If you looked at it through a judgy side-eye, I probably counted as one of those vipers. I wasn’t a true crime junkie, but I’d known Danica—we’d modeled together a few years back before I decided modeling wasn’t for me (too many reviews on how I didn’t glide down runways, I clomped). We hadn’t particularly liked each other, but there hadn’t been anything personal about it; we were just both hangry all the time. I hadn’t even heard she’d disappeared before the podcast hit the charts. Now I had to know what had happened to her.

I strode out as soon as the elevator doors opened to the lobby. Crystal light fixtures twinkled above me; I caught the smiles of the front desk clerks in the corners of my eyes.

“Pom! Pom?”

There was no ignoring that voice, even through my headphones. I stifled a sigh, pulling them out and pasting a smile on my face. It hurt my cheeks. “Fred. Good morning.”

Fred chuckled in what he probably thought was a fatherly way but came off more like a robot’s first attempt at mirth. “I think you mean good afternoon.”

Though it was the weekend, he was still decked out in a suit, one not nearly as well fitted as the businessman’s on the elevator. You’d think he’d be able to afford a good tailor, considering he was the CFO of Afton Hotels, ranking only beneath my grandma, my dad, and Nicholas. I’d known him my whole life, watching his blond hair fade to gray and fall out and placing secret bets with Farrah on how long his nose hair was in centimeters.

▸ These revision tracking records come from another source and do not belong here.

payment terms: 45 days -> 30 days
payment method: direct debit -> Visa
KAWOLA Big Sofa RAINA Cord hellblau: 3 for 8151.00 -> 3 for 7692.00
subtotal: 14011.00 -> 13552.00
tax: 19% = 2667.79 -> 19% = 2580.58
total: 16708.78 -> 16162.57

I couldn’t imagine feeling so free to look that old and weird. My mom had already started talking about how I should be working on my preventative Botox.

“Good afternoon,” I said impatiently, glancing behind him toward the front doors. So close!

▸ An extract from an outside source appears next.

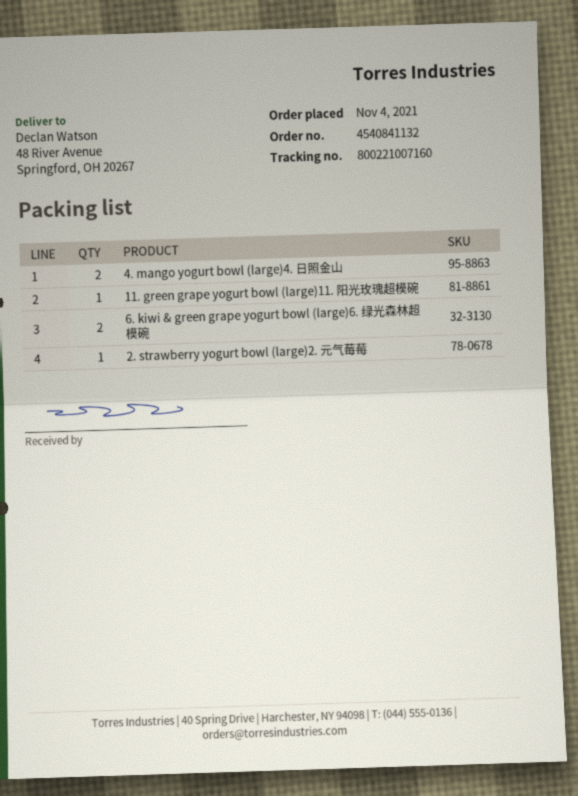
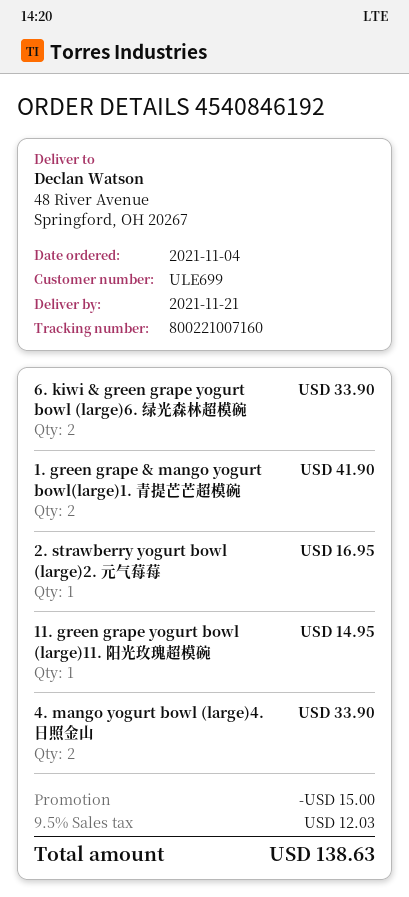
order number: 4540841132 -> 4540846192
1. green grape & mango yogurt bowl(large)1. 青提芒芒超模碗: none -> 2

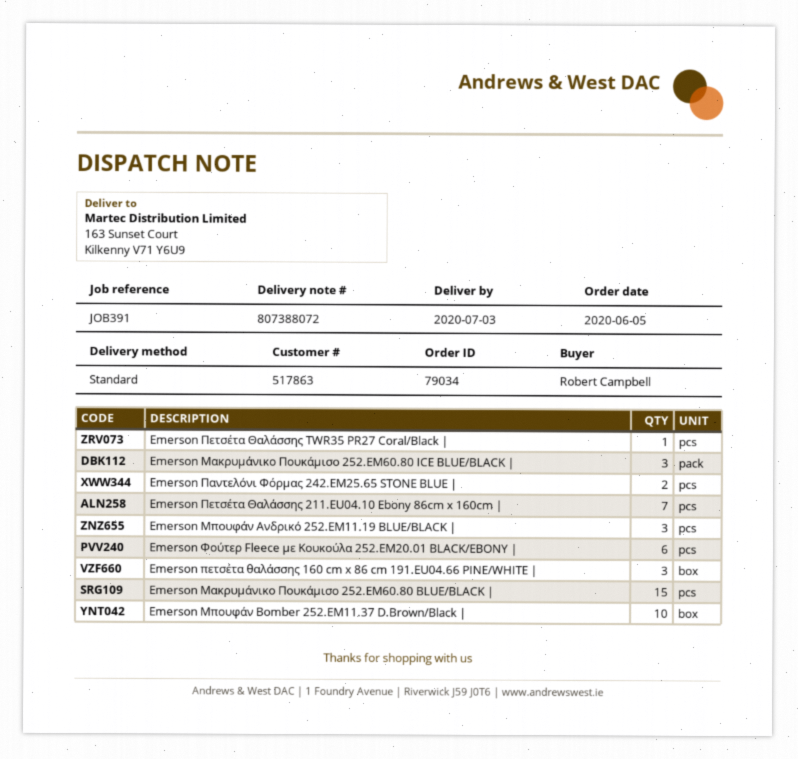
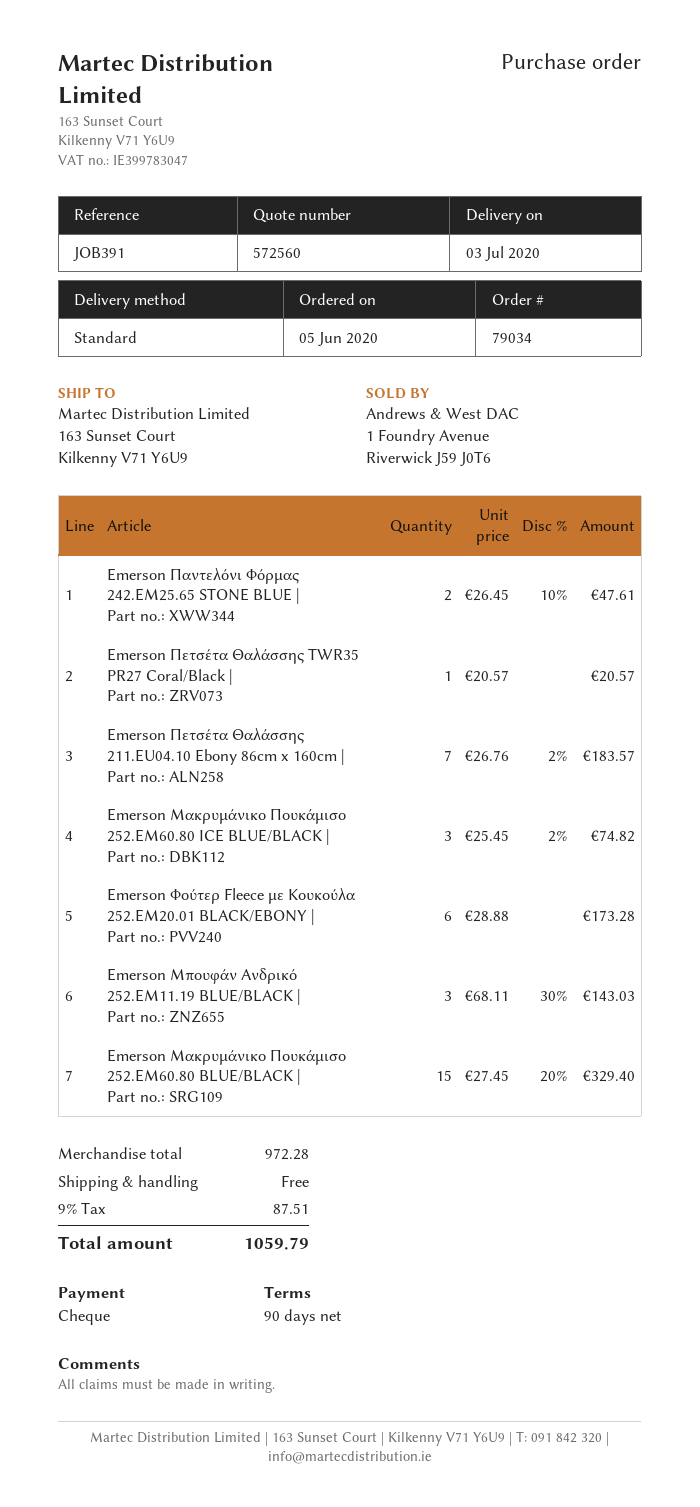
Emerson πετσέτα θαλάσσης 160 cm x 86 cm 191.EU04.66 PINE/WHITE |: 3 -> none
Emerson Μπουφάν Bomber 252.EM11.37 D.Brown/Black |: 10 -> none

“Pom.” He leaned in closer, so that my nostrils filled with his coffee breath. I tried to shift backward without making it too obvious what I was doing. He might be old and weird, but I still didn’t want to hurt his feelings. “Has your family mentioned anything about a…”

He trailed off, and backed away much more quickly than I had. “Never mind,” he said. “I shouldn’t be asking you about it. You wouldn’t know. Anyway, it was nice to see you.”

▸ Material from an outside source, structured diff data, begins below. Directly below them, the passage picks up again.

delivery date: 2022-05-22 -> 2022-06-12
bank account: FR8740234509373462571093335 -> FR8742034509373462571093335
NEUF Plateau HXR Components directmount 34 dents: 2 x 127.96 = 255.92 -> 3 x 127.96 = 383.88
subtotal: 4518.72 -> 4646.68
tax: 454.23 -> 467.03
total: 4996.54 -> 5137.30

Well, now my interest was piqued. “What are you talking about?”

He laughed shakily, wiping the sweat off his forehead with the sleeve of his jacket. “It’s not important. I just had to come see your grandmother right away. Do you know if she’s home?”

I blinked. “You didn’t call her first? You know she really doesn’t like surprises.”

He chuckled again, just as shakily. “See you later, Pom.” He stuck his hands in his pockets so that his suit jacket tented even more before walking briskly past me toward the private elevator in the back that would take him up to my grandma’s apartment. He had a key to get up there, of course—my grandma often worked from her home office, which was pretty much a separate wing from the penthouse’s living quarters. I had a key, too, as did all the rest of the family members. I couldn’t remember the last time I used it, though.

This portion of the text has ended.